At Cape Town the boats were lifted on to railway flats and the party began an apparently endless journey by train on 2 July. Some 2,700 miles later they reached Fungurume in the Congo, where they found Lee waiting for them. He had left England some time ahead of them to make arrangements for the next and most difficult phase of the journey through 120 miles of bush. The boats would be carried on trailers made from the fore carriages of ox wagons, which were capable of the hardest usage. Some 50 tons of supplies had to be loaded into wagons that were hauled by over forty oxen. Large numbers of natives were hired as drivers, cooks and general labourers. Not least, a quantity of tools had to be assembled as Lee knew that in places the track ahead would need strengthening and widening while bridges and culverts needed strengthening to cope with the weight that would be imposed on them. On 14 August the railway delivered two steam traction engines. These were checked over and four days later the column set off. Hard physical work, heat, insects, dust and water shortage made the journey anything but pleasant. Once again, it was Lee’s foresight that kept the expedition moving. Without water for their boilers the traction engines could not be used, so he recruited large numbers of native women to carry pots on their heads from the nearest water source, which could be as far as 8 miles away. Six weeks after leaving Fungurume the column reached Sankisia having negotiated bush, forest and a mountain range.

At Sankisia the boats and supplies were transferred to the flats of a narrow gauge railway. The line only ran to Bukama on the Lualaba River, just 15 miles distant, where everything had to be off-loaded again. The sense of anti-climax must have been enormous and probably generated a shortness of temper. Whatever, Spicer-Simson had a row with Lee, without whom he would not have got this far, and gracelessly sent him packing.

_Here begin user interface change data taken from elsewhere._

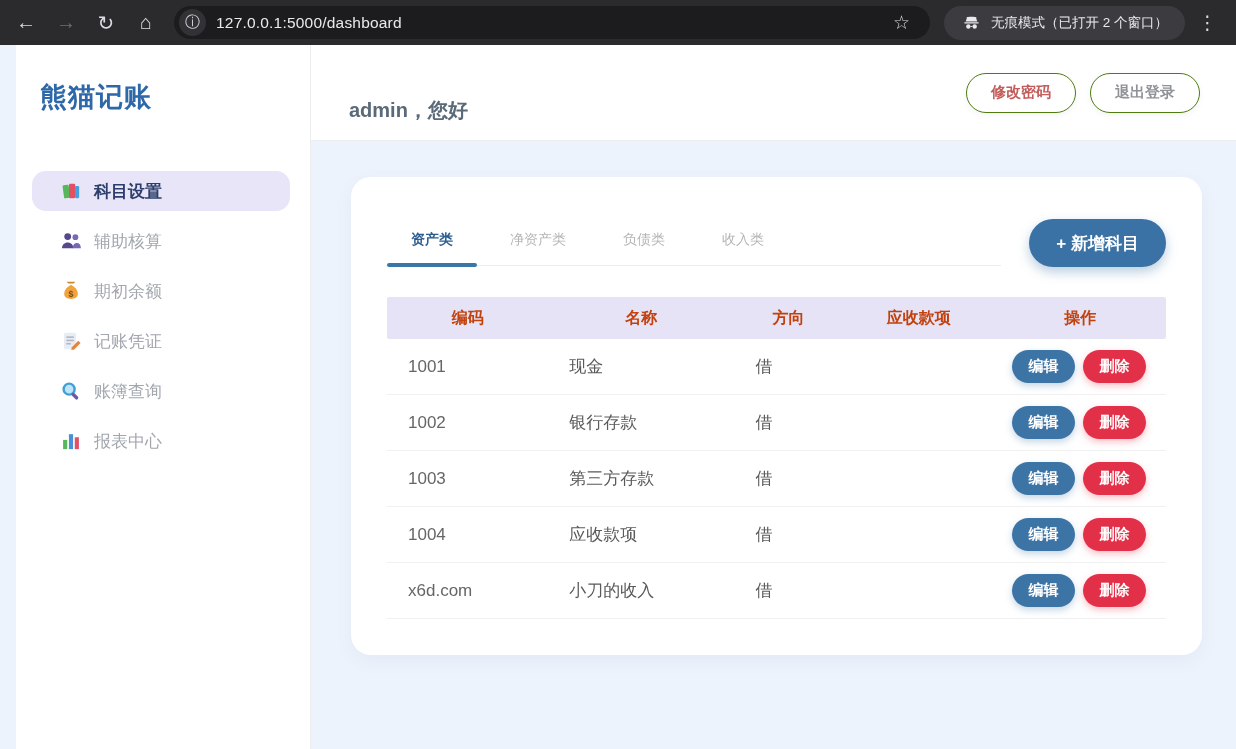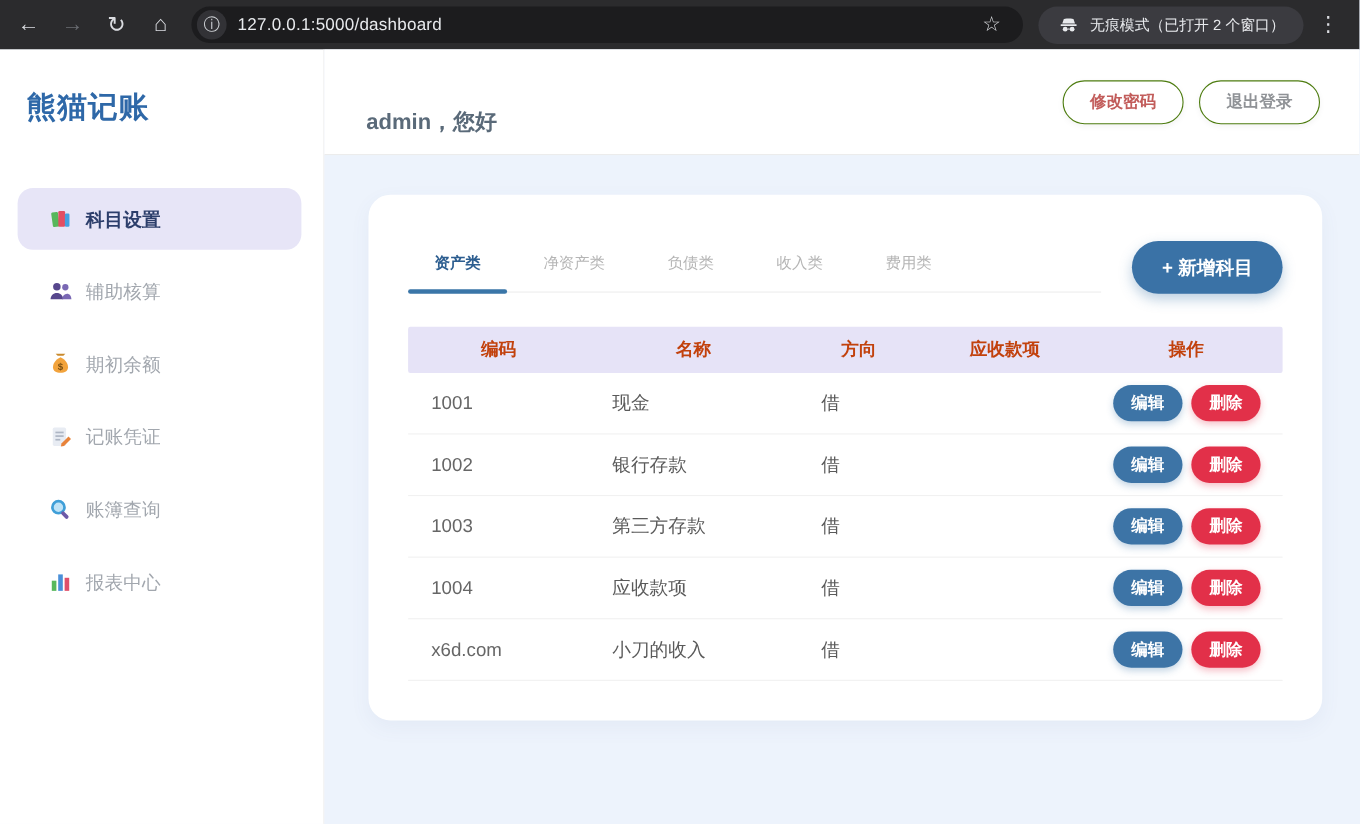--- a/index.html
+++ b/index.html
@@ -40,33 +40,33 @@
   .star { font-size:19px; color:#dadce0; cursor:pointer; padding:0 6px; }
   .incognito-badge {
     height:34px; border-radius:17px; background:#3b3b40; display:flex;
     align-items:center; gap:9px; padding:0 17px; flex-shrink:0;
     color:#e8eaed; font-size:13.5px; white-space:nowrap; cursor:default;
   }
   .incognito-badge svg { width:21px; height:21px; }
   .kebab { font-size:19px; padding:0 9px; color:#dadce0; cursor:pointer; }
 
   
-  .app { display:flex; height:704px; }
+  .app { display:flex; height:704px;padding-left:16px; }
 
   .sidebar {
     width:295px; background:#ffffff; border-right:1px solid #ededed;
     padding-top:34px; flex-shrink:0;
   }
   .app-title {
     padding-left:24px; font-size:27px; font-weight:bold; color:#2e68a8;
     letter-spacing:1px;
   }
   .nav { margin-top:56px; padding:0 20px 0 16px; display:flex; flex-direction:column; gap:10px; }
   .nav-item {
-    display:flex; align-items:center; gap:12px; height:56px;
+    display:flex; align-items:center; gap:12px; height:40px;
     padding-left:28px; border-radius:14px; color:#a2a7ae; font-size:17px;
     cursor:pointer;
   }
   .nav-item.active { background:#e7e5f7; color:#2c3e6b; font-weight:bold; }
   .nav-item .icon { width:22px; height:22px; flex-shrink:0; }
   .nav-item .icon svg { width:100%; height:100%; }
 
   .main { flex:1; display:flex; flex-direction:column; background:#edf3fc; min-width:0; }
   .main-header {
     height:96px; background:#fff; border-bottom:1px solid #ececec;
@@ -254,23 +254,20 @@
               </div>
 
               <div class="tab">
                 <span>负债类</span>
               </div>
 
               <div class="tab">
                 <span>收入类</span>
               </div>
 
-              <div class="tab">
-                <span>费用类</span>
-              </div>
             </div>
           <button class="add-btn">+ 新增科目</button>
         </div>
 
         <div class="table">
           <div class="trow thead">
             <div class="th">编码</div>
             <div class="th">名称</div>
             <div class="th">方向</div>
             <div class="th">应收款项</div>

However, the worst of the journey lay behind the expedition. From Bukama its route took it 200 miles along the river to Kabalo, from whence a railway ran the last 175 miles to Lukuga on the western shore of Lake Tanganyika. The principal difficulty lay in the fact that at this time of year there was little depth of water in the river. However, Jack Tar has always been a man of considerable ingenuity and the two motor boats were floated by lashing empty casks to their keels, thereby increasing their buoyancy. Even so, there were places where the water was so shallow that the boats had to be manhandled. Simultaneously, the supplies were loaded into canoes and anything else that would float and propelled downstream by teams of native paddlers. At Kabalo trans-shipment was completed for the last time and on 28 October the expedition’s train steamed into Lukuga.

Naturally the Belgians were delighted by the expedition’s arrival. Many of them had received no news from home for well over a year and were grateful for anything that the sailors could tell them. They were more than a little startled by Spicer-Simson’s version of shirtsleeve order in which his shorts were replaced by a skirt, while the natives were deeply awed by the tattooed snakes on his thighs and forearms.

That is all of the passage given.